Jack Nicholson plays a fabulously indifferent, tired, and increasingly detached and frustrated reporter in the African desert. It's as if, like Paul Bowles and others who leave the comforts of Europe or America, he finds that life is in fact has a different kind of meaning. Nicholson in fact then seems to accept that all is meaningless, and he finds a comfort in admitting it, in succumbing, and so he does.

The famous switching of identities is meant to set him free from those things he hates about his job and the world it has created around him. What replaces it is different and at first liberating, but ultimately he finds his roads narrowing and his anxiety, ever bottled, gets to him. There are a number of moral analogies to draw here, but none are satisfying without leaving the others also viable. What I mean is, the open-endedness of so much of the movie, despite the very closed ending, is the essence of its meaning.

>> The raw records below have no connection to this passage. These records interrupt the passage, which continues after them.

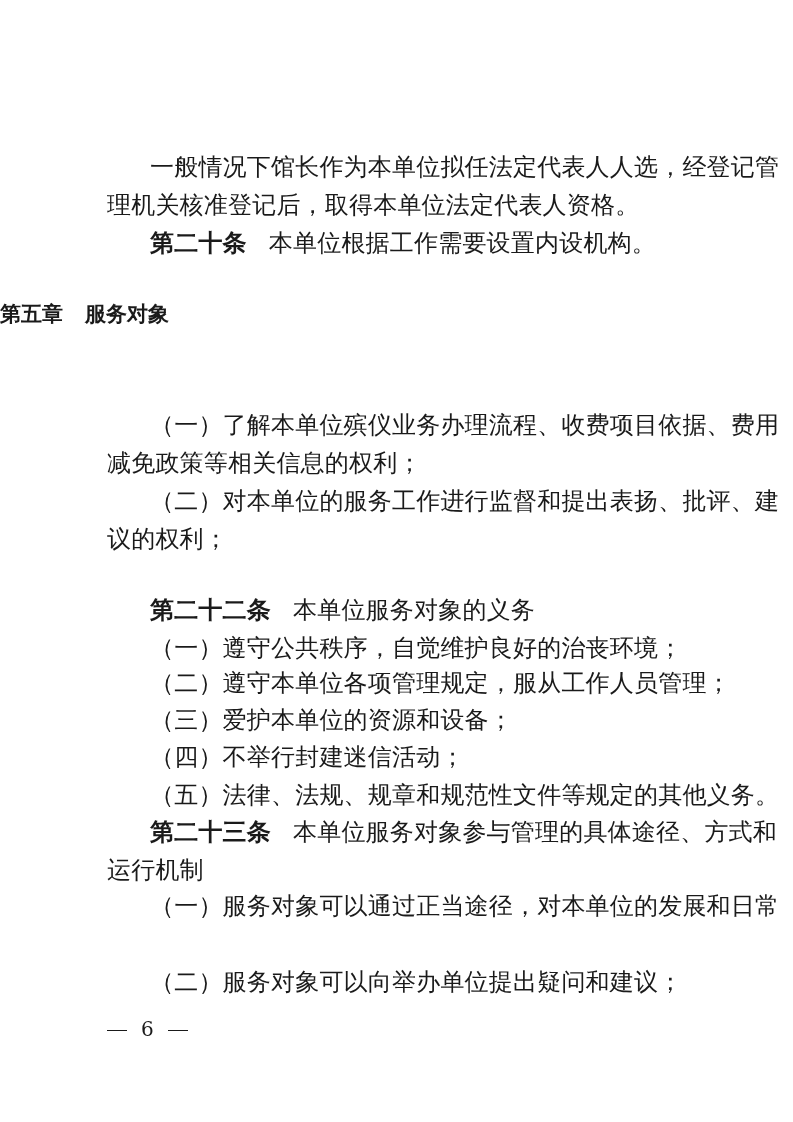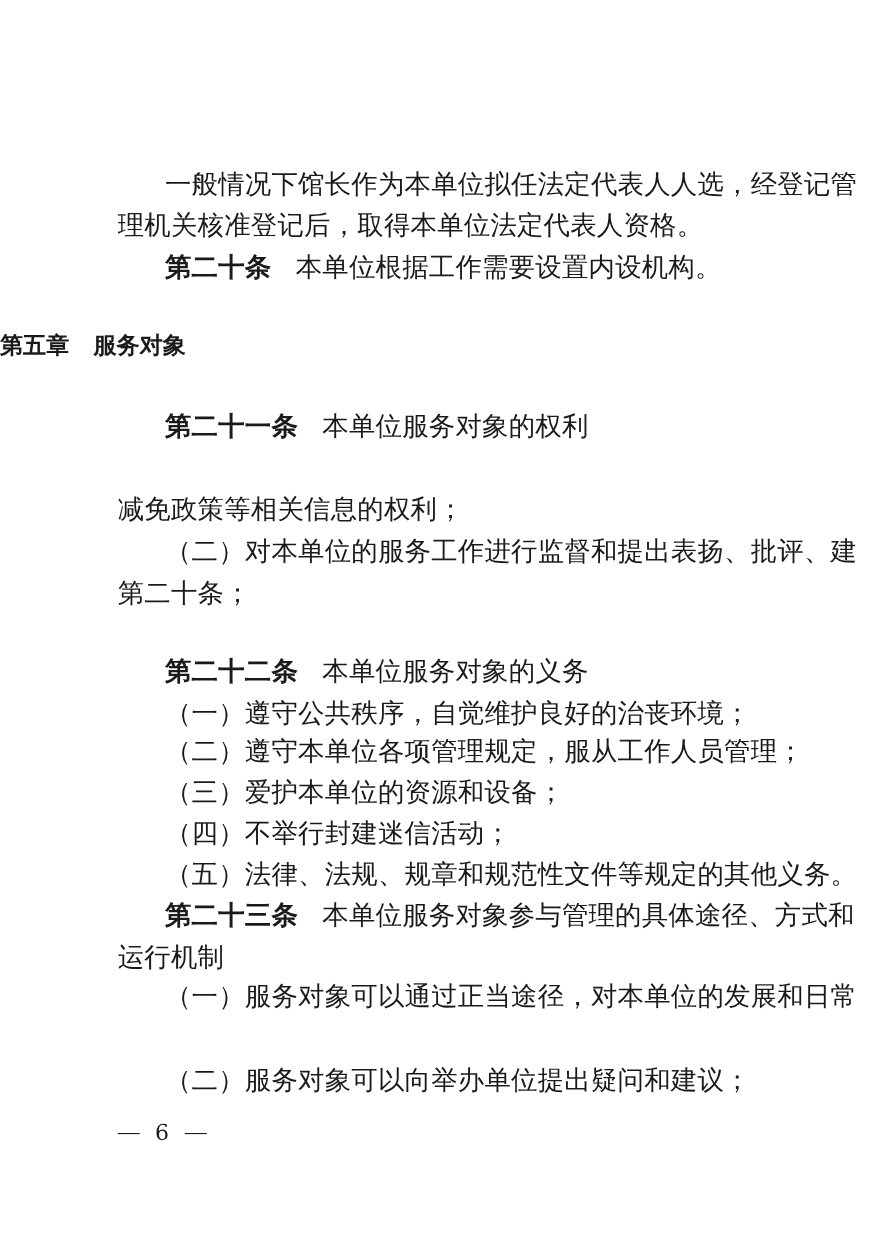"第二十一条 本单位服务对象的权利" div.line { html: <div> <span>第二十一条</span><span></span><span>本单位服务对象的权利</span> </div> -> none }
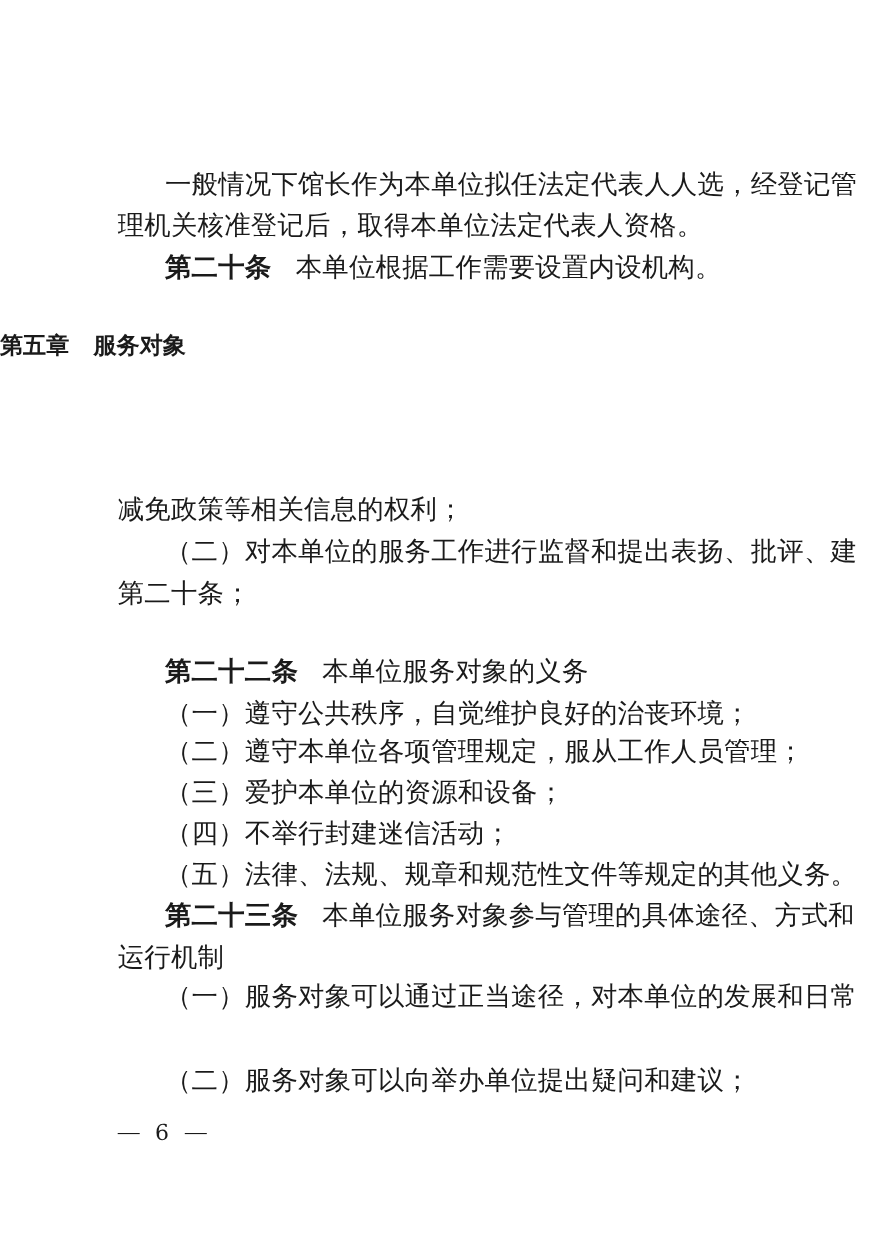"（一）了解本单位殡仪业务办理流程、收费项目依据、费用" div.line { html: none -> <div><span>（一）了解本单位殡仪业务办理流程、收费项目依据、费用</span></div> }
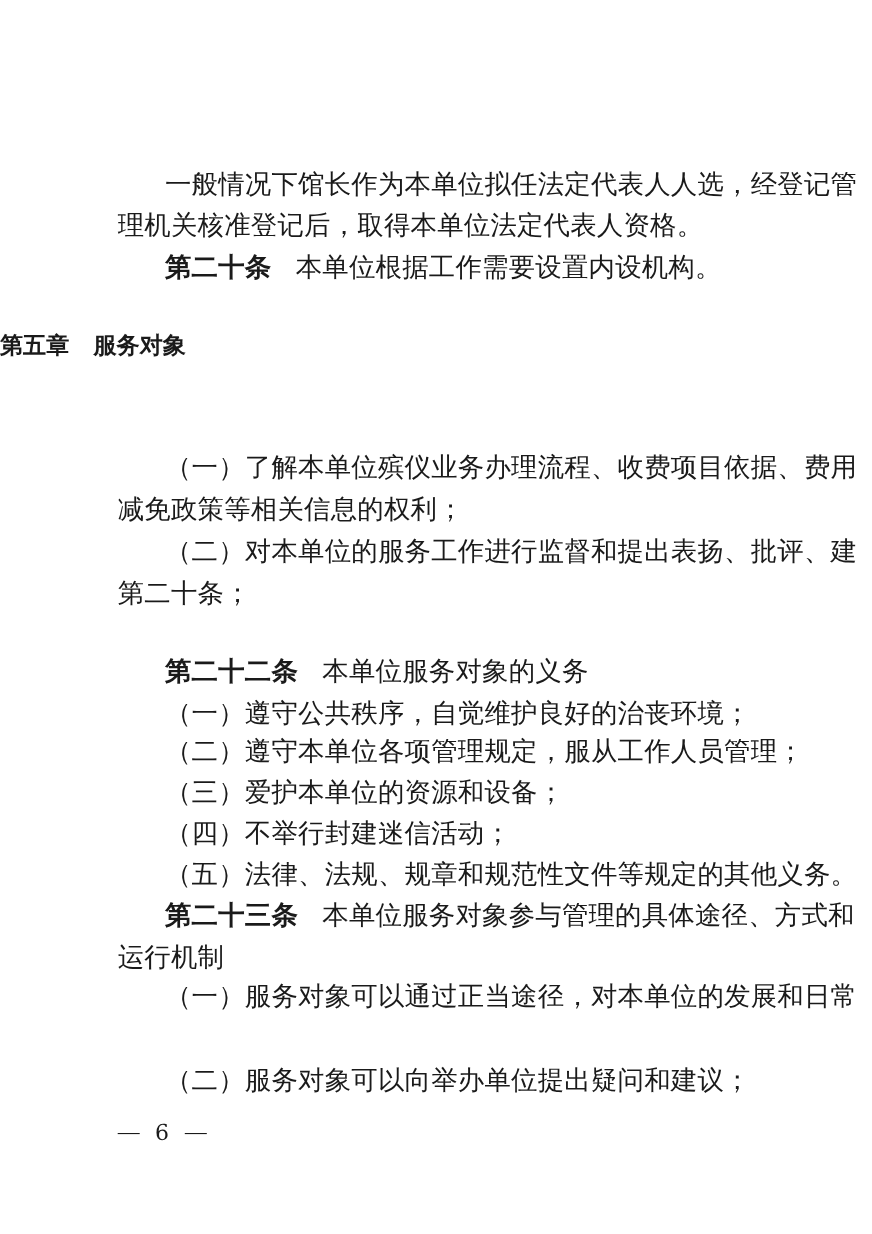"第二十条；" span { text: 第二十条 -> 议的权利 }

My sense of Antonioni begins with his famous trilogy (1960-62), first and most all with "L'Avventura." In a way, the idea there is similar--people are drawn by circumstance into a new existence by lack of better choices, nothing more, and all is well by not caring too much. The past is forgotten. The future doesn't matter. What "The Passenger" lacks for me is the atmosphere, the poetic flow of the earlier movies. Maybe that means this one is more realistic, less about movie versions of listlessness and temporal joys. Maybe this really is the best of the director's varied and often amazing output.

And I loved it on some level. Maybe I'm just a lot older, but when I saw "L'Avventura" (and I similarly "L'Eclisse") I was moved and actually changed. It really affected me. Here I was drawn in and liked it all but without transformation. The celebrated long take at the end required some intricate set design (the motel in the last scene is all artificial, and comes apart and reassembles out of sight for the camera), and it's one of the highlights of the movie if not the astonishment others say it is.

If you like taut, quiet, searching films, especially European style, this deserves a good look. It's tightly calculated even if it seems, on the surface, slow and meandering. A very different thing going on here than the common norm today, even among art films. Worth a deliberate, absorbing viewing.